# Extracted material
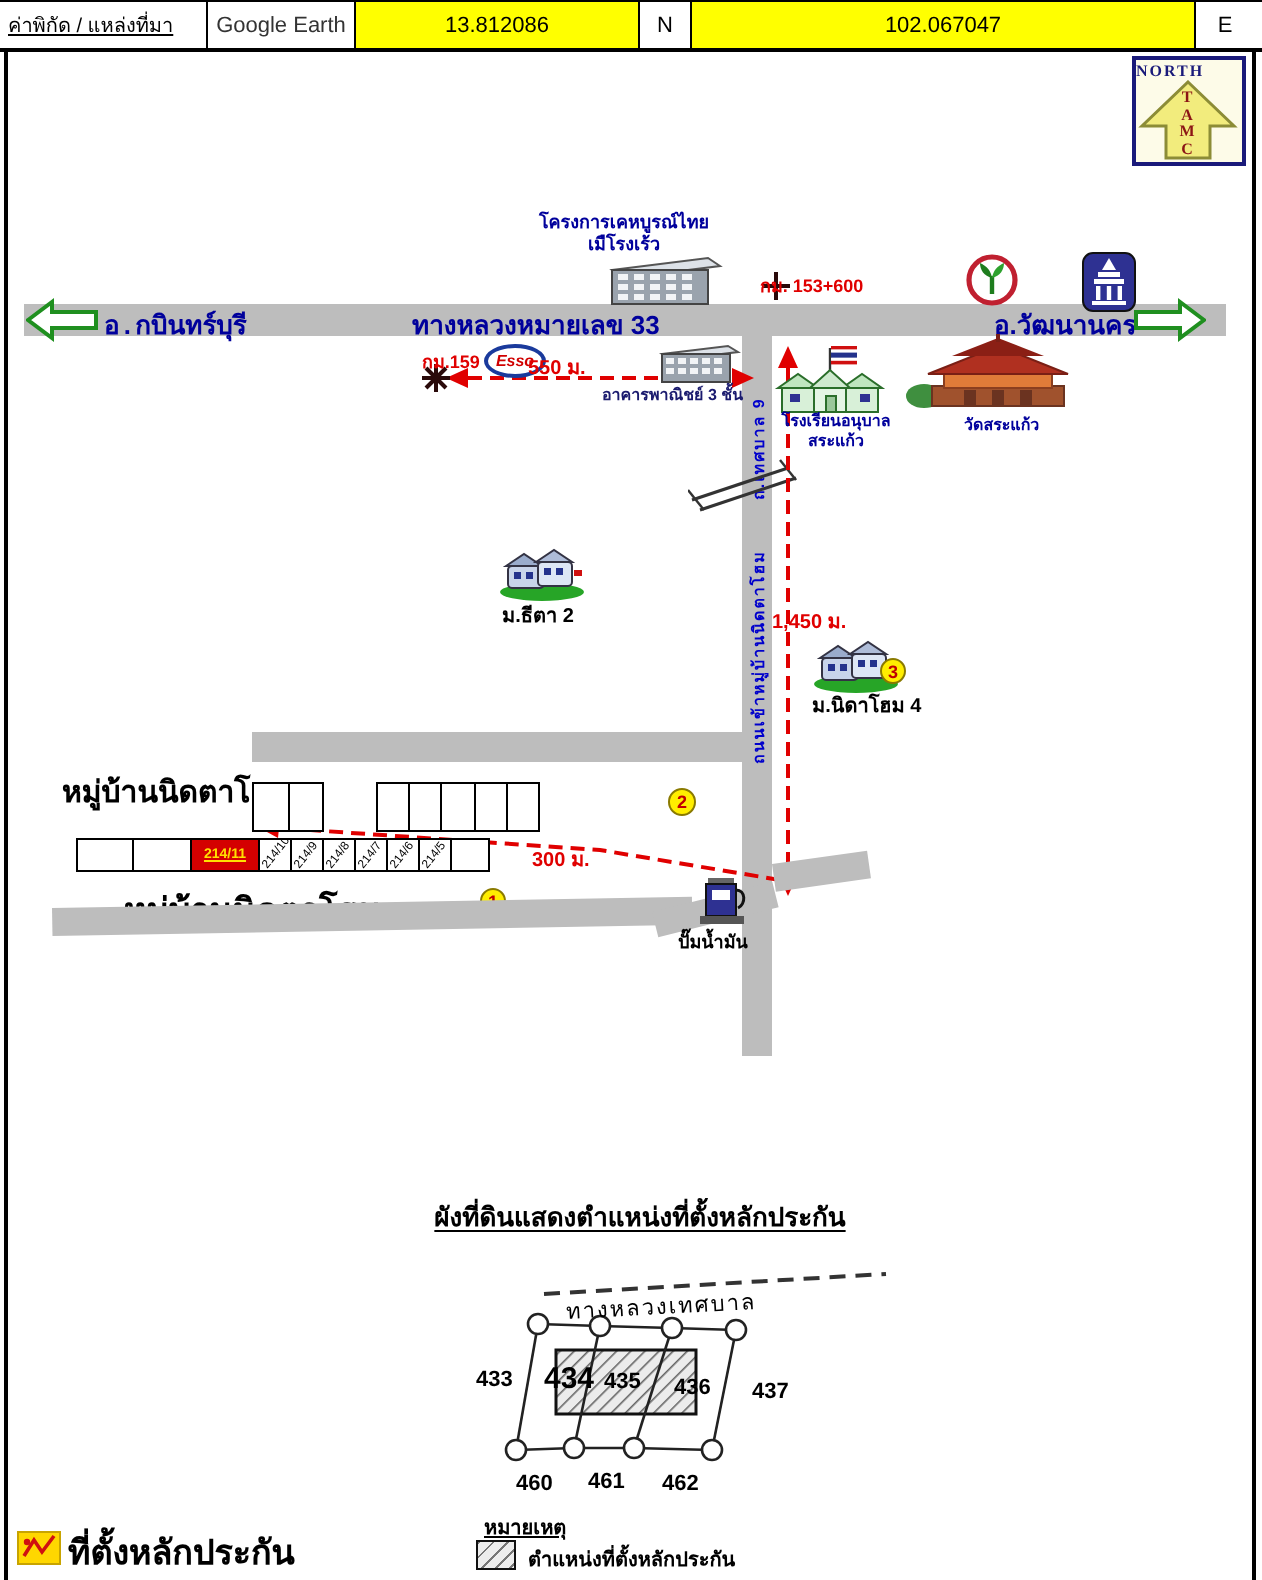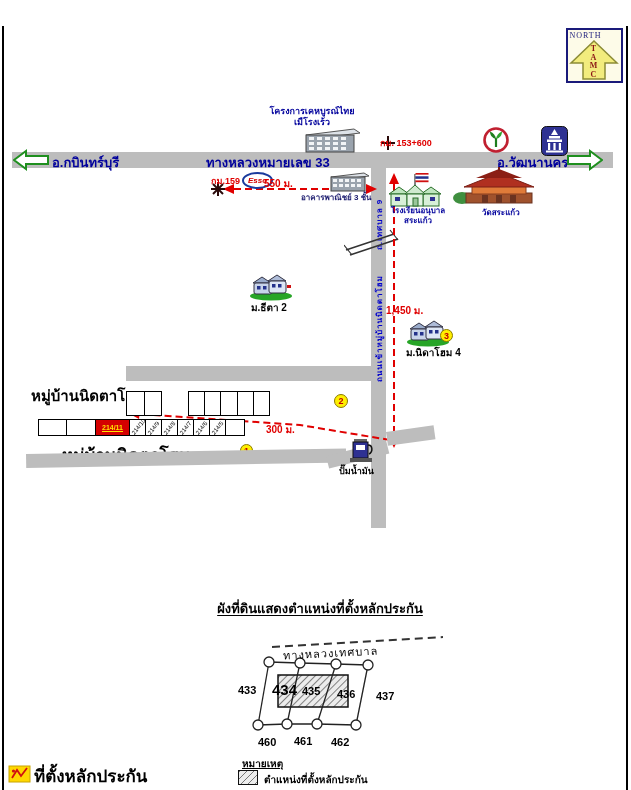--- a/index.html
+++ b/index.html
@@ -28,6 +28,26 @@
 
 <div id="page">
 
+  <div id="hdr">
+    <div class="hc" style="width:104px;justify-content:flex-start;padding-left:4px;font-size:10px;">
+      <span style="text-decoration:underline;">ค่าพิกัด / แหล่งที่มา</span>
+    </div>
+    <div class="hc" style="width:74px;color:#333;">
+      <span>Google Earth</span>
+    </div>
+    <div class="hc yellow" style="width:142px;">
+      <span>13.812086</span>
+    </div>
+    <div class="hc" style="width:26px;">
+      <span>N</span>
+    </div>
+    <div class="hc yellow" style="width:252px;">
+      <span>102.067047</span>
+    </div>
+    <div class="hc" style="width:29px;border-right:0;">
+      <span>E</span>
+    </div>
+  </div>
 
   <div class="abs" style="left:2px;top:26px;width:2px;height:764px;background:#000;"></div>
   <div class="abs" style="left:626px;top:26px;width:2px;height:764px;background:#000;"></div>

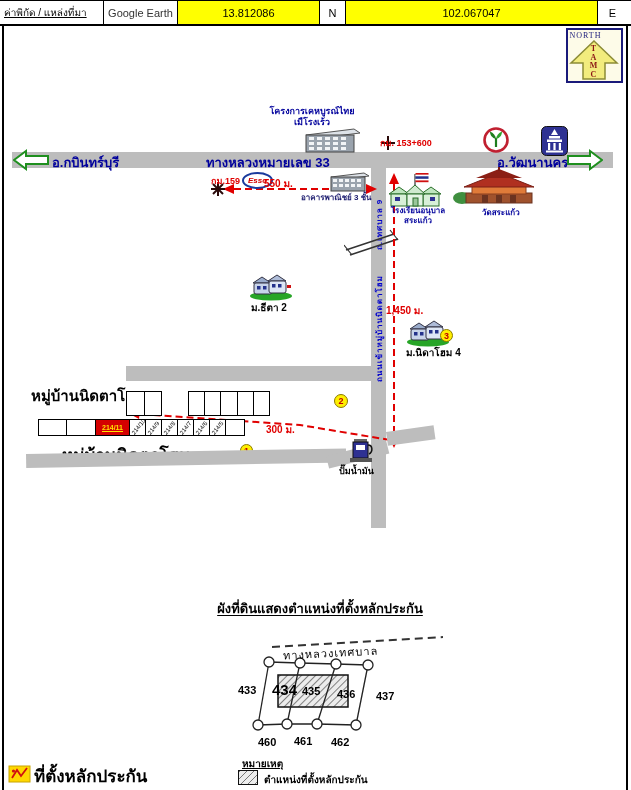--- a/index.html
+++ b/index.html
@@ -53,7 +53,7 @@
   <div class="abs" style="left:626px;top:26px;width:2px;height:764px;background:#000;"></div>
 
   <div class="abs" style="left:566px;top:28px;width:57px;height:55px;border:2px solid #1a1a7a;background:#fdfbe8;box-sizing:border-box;">
-    <div class="abs" style="left:0;top:1px;width:35px;text-align:center;font-size:8px;font-weight:normal;color:#1a1a7a;font-family:'Liberation Serif',serif;letter-spacing:1px;">NORTH</div>
+    <div class="abs" style="left:0;top:1px;width:35px;font-size:8px;font-weight:bold;color:#1a1a7a;font-family:'Liberation Serif',serif;letter-spacing:1px;">NORTH</div>
     <svg class="abs" style="left:1px;top:10px;" width="51" height="40">
       <polygon points="25,1 48,23 36,23 36,39 14,39 14,23 2,23" fill="#f2ec7d" stroke="#8c8c36" stroke-width="1.5"></polygon>
     </svg>

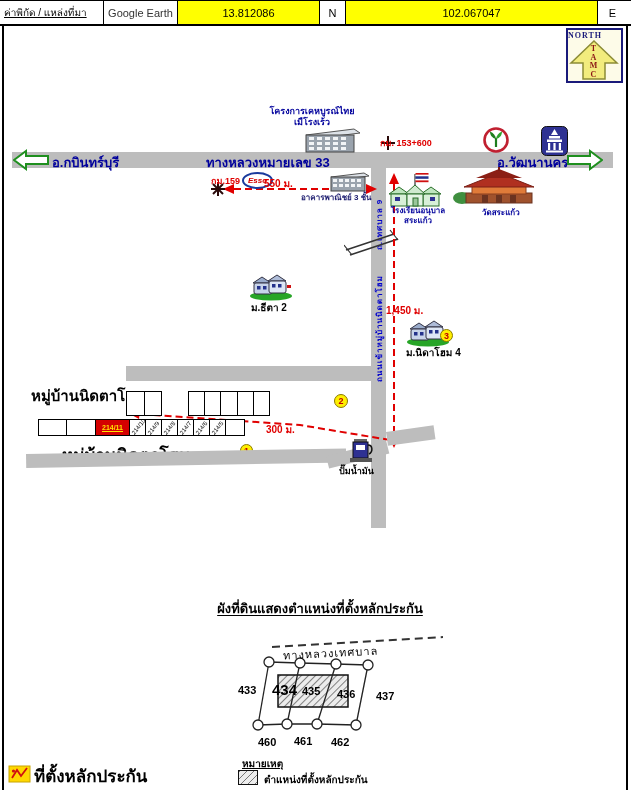--- a/index.html
+++ b/index.html
@@ -69,7 +69,7 @@
   <svg class="abs" style="left:13px;top:149px;" width="36" height="22">
     <polygon points="1,11 13,2 13,7 35,7 35,15 13,15 13,20" fill="#fff" stroke="#1f8f1f" stroke-width="2"></polygon>
   </svg>
-  <span class="abs b blue lbl" style="left:52px;top:152px;font-size:13px;">อ.กบินทร์บุรี</span>
+  <span class="abs b blue lbl" style="left:52px;top:152px;font-size:13px;font-family:Liberation Mono, monospace;">อ.กบินทร์บุรี</span>
   <span class="abs b blue lbl" style="left:206px;top:152px;font-size:13px;">ทางหลวงหมายเลข 33</span>
   <span class="abs b blue lbl" style="left:497px;top:152px;font-size:13px;">อ.วัฒนานคร</span>
   <svg class="abs" style="left:567px;top:149px;" width="36" height="22">

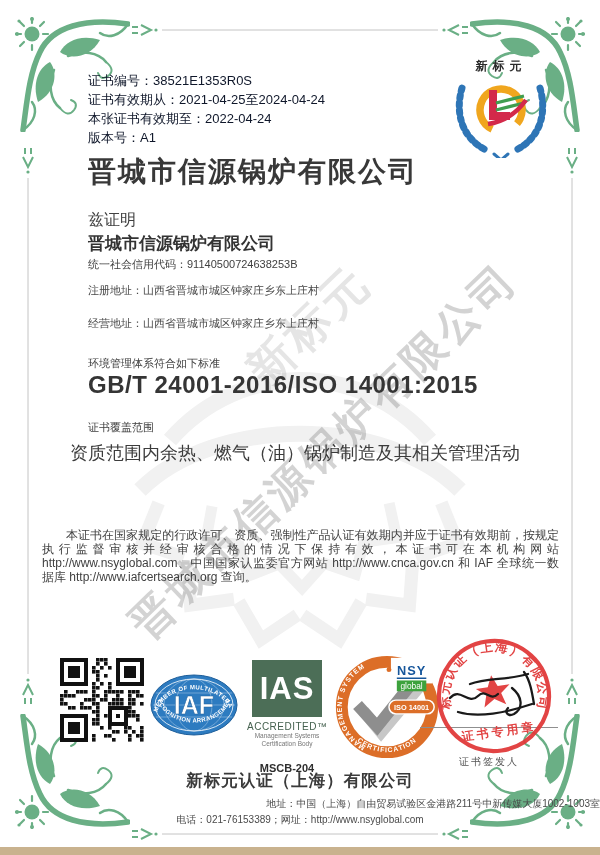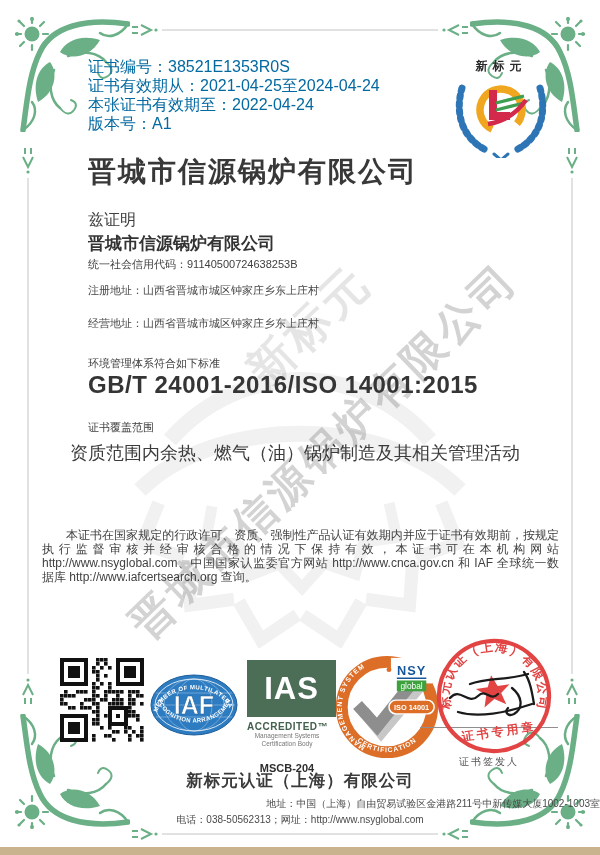--- a/index.html
+++ b/index.html
@@ -17,7 +17,7 @@
   .wm-text.brand{color:rgba(110,110,110,.18);}
 
   
-  .info-lines{left:88px;top:57px;font-size:16px;line-height:19px;color:#0369a1;}
+  .info-lines{left:88px;top:71px;font-size:13px;line-height:19px;color:#0f172a;}
   .cert-title{left:88px;top:153px;font-size:28px;font-weight:bold;color:#383838;letter-spacing:2px;}
   .intro{left:88px;top:210px;font-size:16px;color:#404040;font-family:Liberation Mono, monospace;}
   .company{left:88px;top:232px;font-size:17px;font-weight:bold;color:#333;}

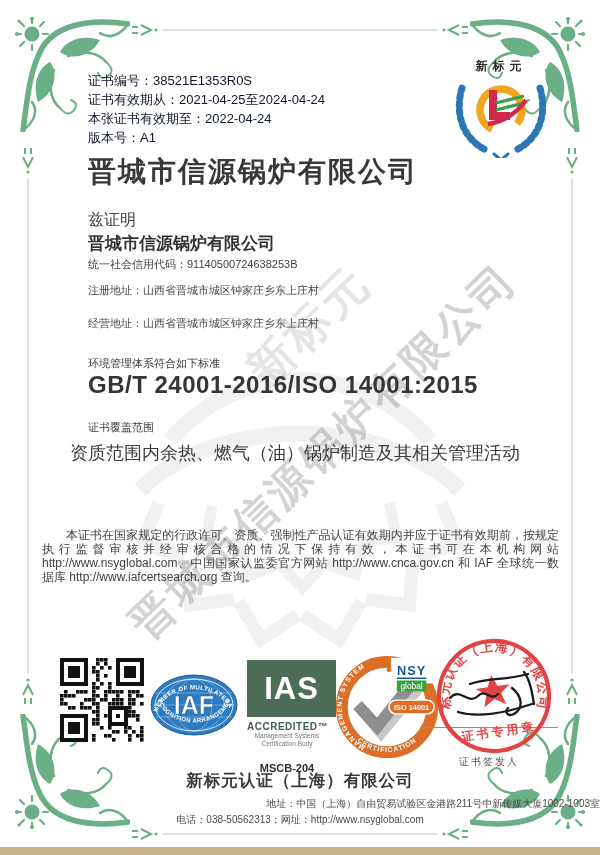--- a/index.html
+++ b/index.html
@@ -33,7 +33,7 @@
 
   
   .ias-wrap{left:247px;top:660px;width:80px;text-align:center;}
-  .ias-box{width:89px;height:57px;margin:0 auto;background:#4c6e57;color:#fff;
+  .ias-box{width:70px;height:57px;margin:0 auto;background:#4c6e57;color:#fff;
            display:flex;align-items:center;justify-content:center;
            font-size:31px;font-weight:bold;letter-spacing:1px;}
   .ias-accredited{margin-top:4px;font-size:10px;font-weight:bold;color:#44604e;letter-spacing:.5px;}

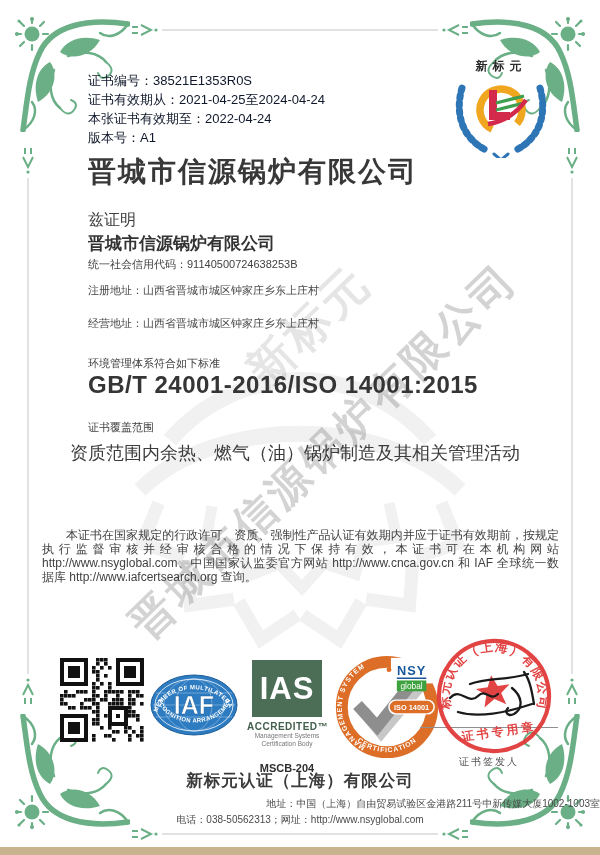--- a/index.html
+++ b/index.html
@@ -36,7 +36,7 @@
   .ias-box{width:70px;height:57px;margin:0 auto;background:#4c6e57;color:#fff;
            display:flex;align-items:center;justify-content:center;
            font-size:31px;font-weight:bold;letter-spacing:1px;}
-  .ias-accredited{margin-top:4px;font-size:10px;font-weight:bold;color:#44604e;letter-spacing:.5px;}
+  .ias-accredited{margin-top:4px;font-size:10px;font-weight:normal;color:#44604e;letter-spacing:.5px;}
   .ias-sub{font-size:6.5px;color:#777;line-height:8px;}
   .ias-code{font-size:11px;font-weight:bold;color:#2e2e2e;margin-top:14px;}
 

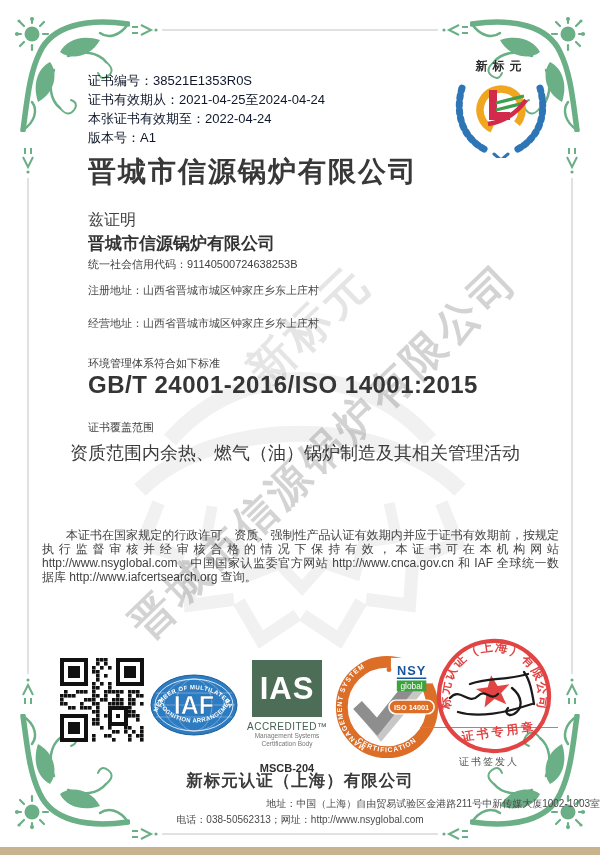--- a/index.html
+++ b/index.html
@@ -408,7 +408,7 @@
 
   <div class="abs content footer-company">新标元认证（上海）有限公司</div>
   <div class="abs content footer-address">地址：中国（上海）自由贸易试验区金港路211号中新传媒大厦1002-1003室</div>
-  <div class="abs content footer-contact">电话：038-50562313；网址：http://www.nsyglobal.com</div>
+  <div class="abs content footer-contact">电话：021-76153389；网址：http://www.nsyglobal.com</div>
 
   <div class="abs bottom-strip"></div>
 </div>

# Problem requirements
Filtering the entries above by the word "nsyglobal", copy each line that matches.

# Expected answer
-  <div class="abs content footer-contact">电话：038-50562313；网址：http://www.nsyglobal.com</div>
+  <div class="abs content footer-contact">电话：021-76153389；网址：http://www.nsyglobal.com</div>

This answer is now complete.